*About this task*. When you reproduce these records, keep every word exactly and drop the images.

*Stored items*.
.....

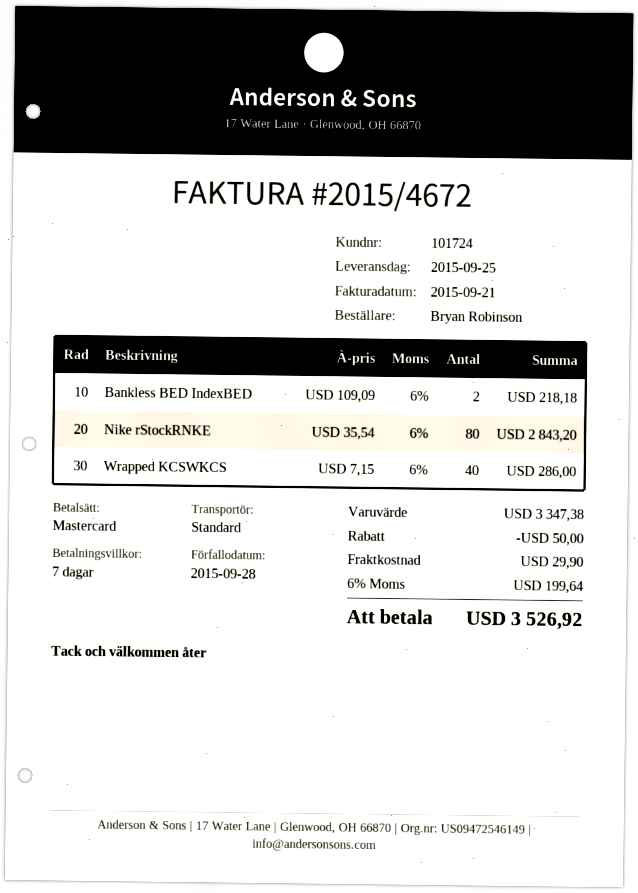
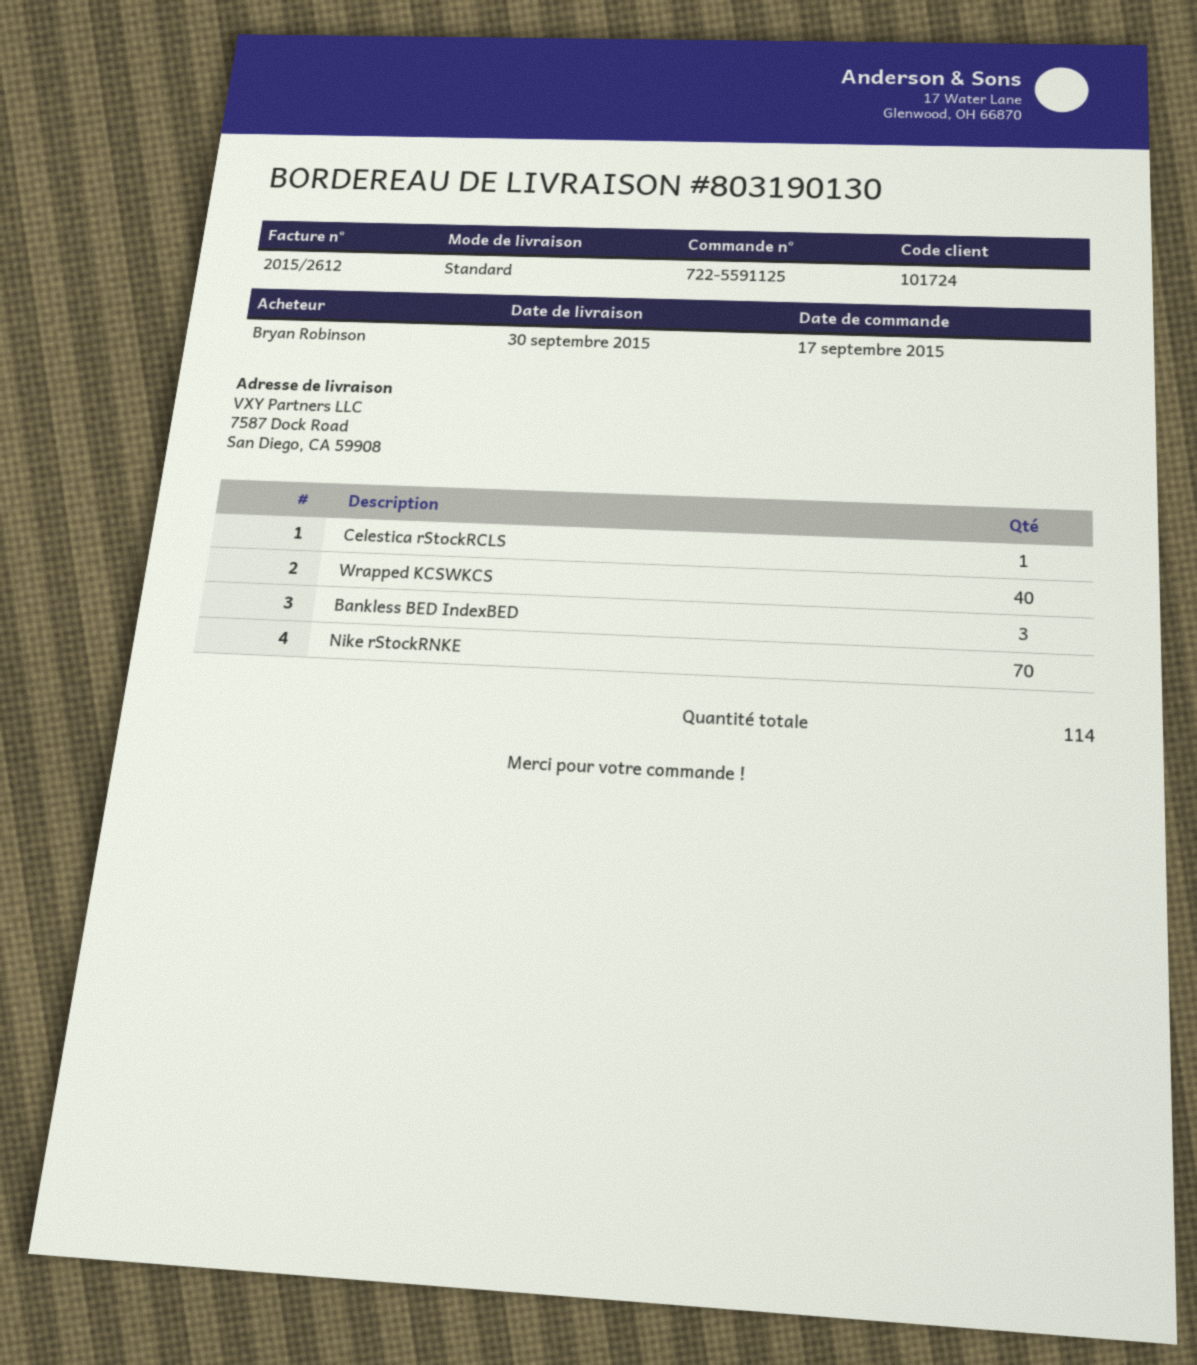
delivery date: 2015-09-25 -> 2015-09-30
invoice number: 2015/4672 -> 2015/2612
Bankless BED IndexBED: 2 -> 3
Nike rStockRNKE: 80 -> 70
Celestica rStockRCLS: none -> 1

.....

*Answer area*.
delivery date: 2015-09-25 -> 2015-09-30
invoice number: 2015/4672 -> 2015/2612
Bankless BED IndexBED: 2 -> 3
Nike rStockRNKE: 80 -> 70
Celestica rStockRCLS: none -> 1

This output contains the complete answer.